Work to be completed: What you return must be the lines from the first one below through the one containing "- Envoy executará", exactly and with pictures excluded.

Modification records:

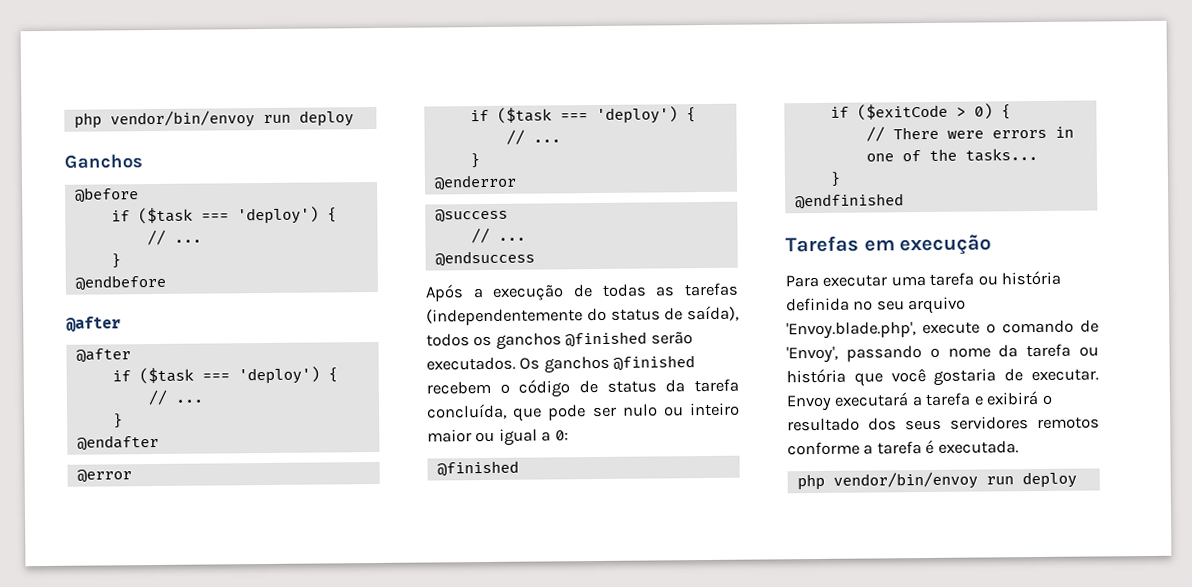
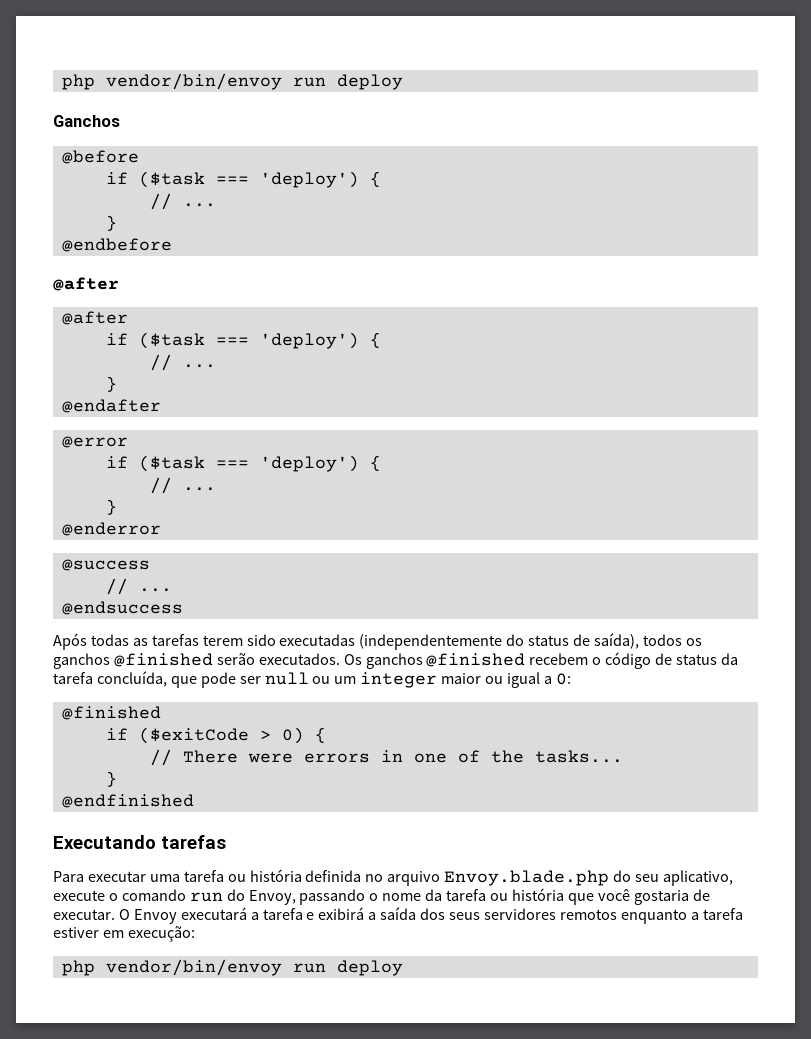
- Após a execução de todas as tarefas (independentemente do status de saída), todos os ganchos @finished serão executados.
+ Após todas as tarefas terem sido executadas (independentemente do status de saída), todos os ganchos @finished serão executados.
- Os ganchos @finished recebem o código de status da tarefa concluída, que pode ser nulo ou inteiro maior ou igual a 0:
+ Os ganchos @finished recebem o código de status da tarefa concluída, que pode ser null ou um integer maior ou igual a 0:
- Tarefas em execução
+ Executando tarefas
- Para executar uma tarefa ou história definida no seu arquivo 'Envoy.blade.php', execute o comando de 'Envoy', passando o nome da tarefa ou história que você gostaria de executar.
+ Para executar uma tarefa ou história definida no arquivo Envoy.blade.php do seu aplicativo, execute o comando run do Envoy, passando o nome da tarefa ou história que você gostaria de executar.
- Envoy executará a tarefa e exibirá o resultado dos seus servidores remotos conforme a tarefa é executada.
+ O Envoy executará a tarefa e exibirá a saída dos seus servidores remotos enquanto a tarefa estiver em execução:

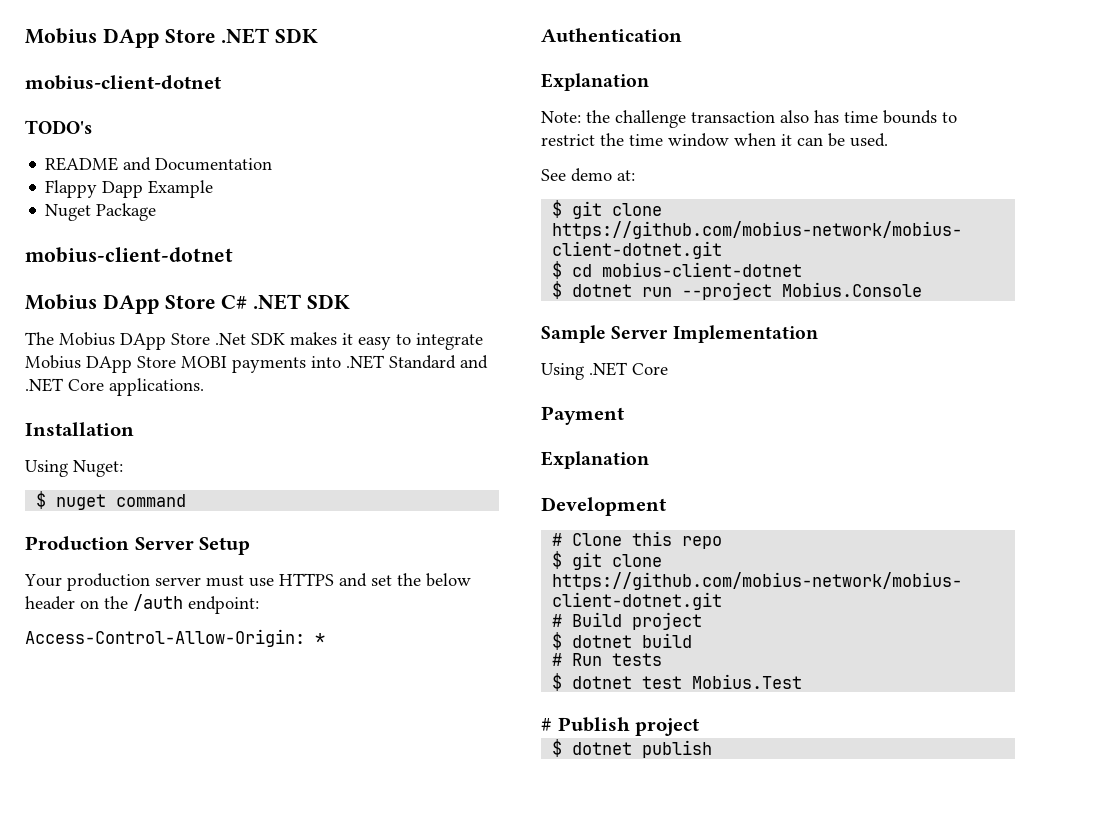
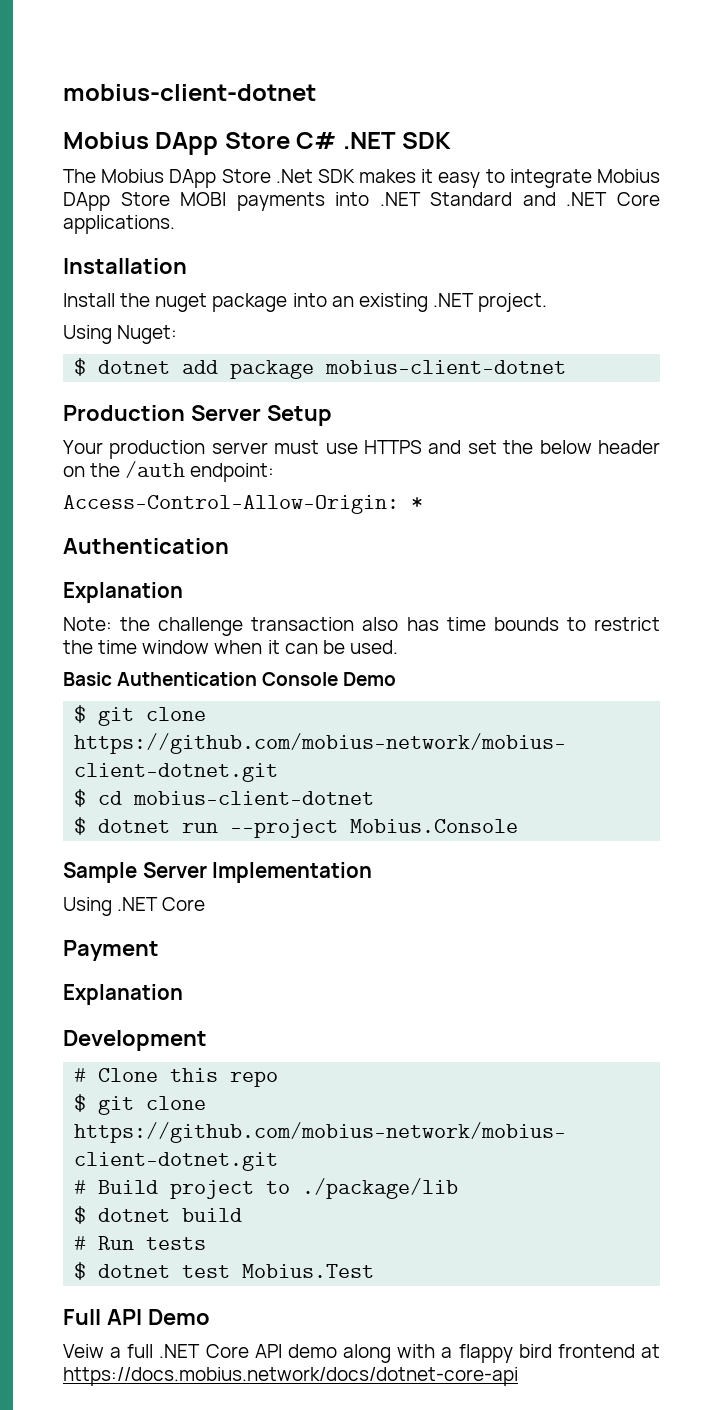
- Mobius DApp Store .NET SDK
- mobius-client-dotnet
- TODO's
- README and Documentation
- Flappy Dapp Example
- Nuget Package
+ Install the nuget package into an existing .NET project.
- $ nuget command
+ $ dotnet add package mobius-client-dotnet
- See demo at:
+ Basic Authentication Console Demo
- # Build project
+ # Build project to ./package/lib
- # Publish project
- $ dotnet publish
+ Full API Demo
+ Veiw a full .NET Core API demo along with a flappy bird frontend at https://docs.mobius.network/docs/dotnet-core-api

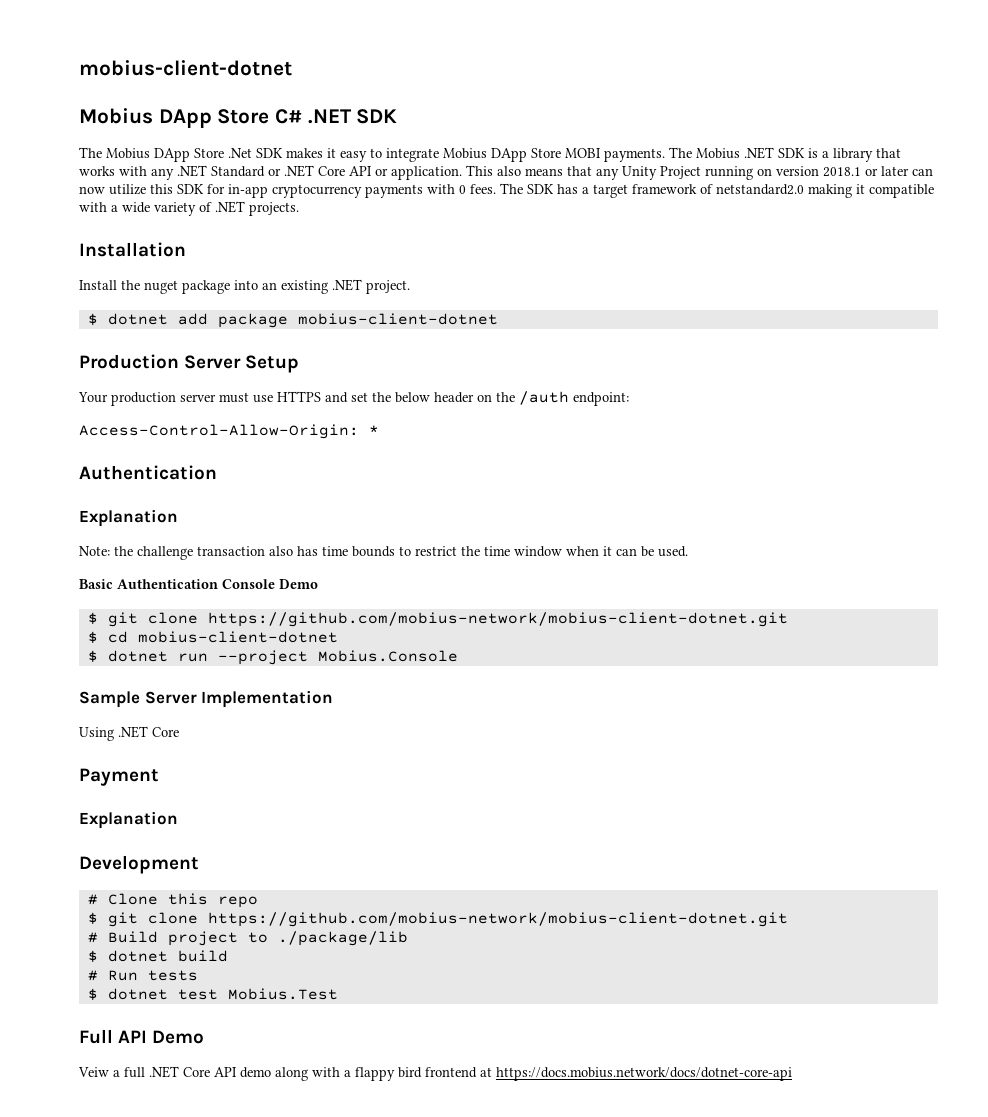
- The Mobius DApp Store .Net SDK makes it easy to integrate Mobius DApp Store MOBI payments into .NET Standard and .NET Core applications.
+ The Mobius DApp Store .Net SDK makes it easy to integrate Mobius DApp Store MOBI payments. The Mobius .NET SDK is a library that works with any .NET Standard or .NET Core API or application. This also means that any Unity Project running on version 2018.1 or later can now utilize this SDK for in-app cryptocurrency payments with 0 fees. The SDK has a target framework of netstandard2.0 making it compatible with a wide variety of .NET projects.
- Using Nuget:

Response to the task:
- Após a execução de todas as tarefas (independentemente do status de saída), todos os ganchos @finished serão executados.
+ Após todas as tarefas terem sido executadas (independentemente do status de saída), todos os ganchos @finished serão executados.
- Os ganchos @finished recebem o código de status da tarefa concluída, que pode ser nulo ou inteiro maior ou igual a 0:
+ Os ganchos @finished recebem o código de status da tarefa concluída, que pode ser null ou um integer maior ou igual a 0:
- Tarefas em execução
+ Executando tarefas
- Para executar uma tarefa ou história definida no seu arquivo 'Envoy.blade.php', execute o comando de 'Envoy', passando o nome da tarefa ou história que você gostaria de executar.
+ Para executar uma tarefa ou história definida no arquivo Envoy.blade.php do seu aplicativo, execute o comando run do Envoy, passando o nome da tarefa ou história que você gostaria de executar.
- Envoy executará a tarefa e exibirá o resultado dos seus servidores remotos conforme a tarefa é executada.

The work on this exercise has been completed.